§ GIVEN RECORDS:

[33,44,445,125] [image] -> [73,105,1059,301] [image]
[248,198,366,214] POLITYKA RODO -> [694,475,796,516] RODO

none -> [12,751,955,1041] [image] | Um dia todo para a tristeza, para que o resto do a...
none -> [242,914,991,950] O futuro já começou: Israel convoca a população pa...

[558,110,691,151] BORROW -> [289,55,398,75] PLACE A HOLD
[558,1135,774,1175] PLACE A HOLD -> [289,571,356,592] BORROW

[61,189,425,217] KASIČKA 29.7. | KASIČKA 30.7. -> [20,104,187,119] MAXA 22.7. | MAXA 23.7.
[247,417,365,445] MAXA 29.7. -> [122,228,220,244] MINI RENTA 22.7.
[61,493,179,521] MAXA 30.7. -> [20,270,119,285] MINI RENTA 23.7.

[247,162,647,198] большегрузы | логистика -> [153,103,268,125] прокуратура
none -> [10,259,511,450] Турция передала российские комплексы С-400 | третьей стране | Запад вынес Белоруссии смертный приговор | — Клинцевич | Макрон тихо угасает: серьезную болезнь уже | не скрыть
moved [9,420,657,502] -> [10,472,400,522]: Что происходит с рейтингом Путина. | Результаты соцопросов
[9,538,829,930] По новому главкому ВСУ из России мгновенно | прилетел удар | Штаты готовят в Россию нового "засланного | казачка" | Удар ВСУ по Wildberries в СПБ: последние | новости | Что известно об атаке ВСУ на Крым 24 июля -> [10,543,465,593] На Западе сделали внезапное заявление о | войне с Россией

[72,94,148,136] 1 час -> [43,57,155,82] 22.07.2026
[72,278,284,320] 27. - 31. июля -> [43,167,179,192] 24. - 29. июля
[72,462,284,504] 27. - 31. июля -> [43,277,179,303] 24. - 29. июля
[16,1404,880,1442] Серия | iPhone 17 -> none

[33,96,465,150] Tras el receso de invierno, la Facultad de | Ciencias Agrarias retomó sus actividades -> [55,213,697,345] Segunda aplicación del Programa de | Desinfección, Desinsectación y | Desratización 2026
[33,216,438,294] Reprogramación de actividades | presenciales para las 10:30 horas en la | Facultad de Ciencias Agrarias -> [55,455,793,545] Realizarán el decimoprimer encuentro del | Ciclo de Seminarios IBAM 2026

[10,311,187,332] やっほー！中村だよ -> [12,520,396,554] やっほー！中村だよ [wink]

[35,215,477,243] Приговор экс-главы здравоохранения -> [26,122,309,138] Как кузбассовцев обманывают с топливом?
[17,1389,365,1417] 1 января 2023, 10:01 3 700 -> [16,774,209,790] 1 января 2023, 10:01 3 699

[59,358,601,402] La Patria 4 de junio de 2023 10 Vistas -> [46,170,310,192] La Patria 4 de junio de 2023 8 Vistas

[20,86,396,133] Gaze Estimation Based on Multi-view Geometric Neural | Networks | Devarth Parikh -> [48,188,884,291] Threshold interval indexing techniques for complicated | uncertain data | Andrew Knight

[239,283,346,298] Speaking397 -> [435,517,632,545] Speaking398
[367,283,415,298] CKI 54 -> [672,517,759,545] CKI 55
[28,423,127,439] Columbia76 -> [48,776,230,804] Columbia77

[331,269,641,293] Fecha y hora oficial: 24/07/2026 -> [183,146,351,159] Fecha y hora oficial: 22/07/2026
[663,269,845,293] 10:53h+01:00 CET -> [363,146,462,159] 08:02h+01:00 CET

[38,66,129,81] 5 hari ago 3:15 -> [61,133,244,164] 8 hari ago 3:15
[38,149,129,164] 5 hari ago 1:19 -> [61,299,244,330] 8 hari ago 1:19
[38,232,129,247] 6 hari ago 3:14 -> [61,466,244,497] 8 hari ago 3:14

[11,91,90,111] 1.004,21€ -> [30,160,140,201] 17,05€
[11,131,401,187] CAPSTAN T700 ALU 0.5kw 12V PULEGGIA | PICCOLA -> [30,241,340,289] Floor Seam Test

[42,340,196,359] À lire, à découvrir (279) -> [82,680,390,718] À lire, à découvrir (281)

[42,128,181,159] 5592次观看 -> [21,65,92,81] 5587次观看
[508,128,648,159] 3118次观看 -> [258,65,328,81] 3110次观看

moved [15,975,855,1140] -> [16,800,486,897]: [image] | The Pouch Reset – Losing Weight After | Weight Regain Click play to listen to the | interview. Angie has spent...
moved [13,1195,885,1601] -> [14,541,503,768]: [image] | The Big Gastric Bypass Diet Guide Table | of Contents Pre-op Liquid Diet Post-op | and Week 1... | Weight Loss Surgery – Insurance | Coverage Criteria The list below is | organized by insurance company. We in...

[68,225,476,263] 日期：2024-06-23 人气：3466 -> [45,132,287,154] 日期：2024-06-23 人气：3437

§ WHAT TO PRODUCE: Within the data above, the span starting at the line containing "[38,66,129,81] 5 hari" and ending at the line containing "moved [15,975,855,1140] ->" is to be retyped exactly, with no other lines.

§ WRITTEN ANSWER:
[38,66,129,81] 5 hari ago 3:15 -> [61,133,244,164] 8 hari ago 3:15
[38,149,129,164] 5 hari ago 1:19 -> [61,299,244,330] 8 hari ago 1:19
[38,232,129,247] 6 hari ago 3:14 -> [61,466,244,497] 8 hari ago 3:14

[11,91,90,111] 1.004,21€ -> [30,160,140,201] 17,05€
[11,131,401,187] CAPSTAN T700 ALU 0.5kw 12V PULEGGIA | PICCOLA -> [30,241,340,289] Floor Seam Test

[42,340,196,359] À lire, à découvrir (279) -> [82,680,390,718] À lire, à découvrir (281)

[42,128,181,159] 5592次观看 -> [21,65,92,81] 5587次观看
[508,128,648,159] 3118次观看 -> [258,65,328,81] 3110次观看

moved [15,975,855,1140] -> [16,800,486,897]: [image] | The Pouch Reset – Losing Weight After | Weight Regain Click play to listen to the | interview. Angie has spent...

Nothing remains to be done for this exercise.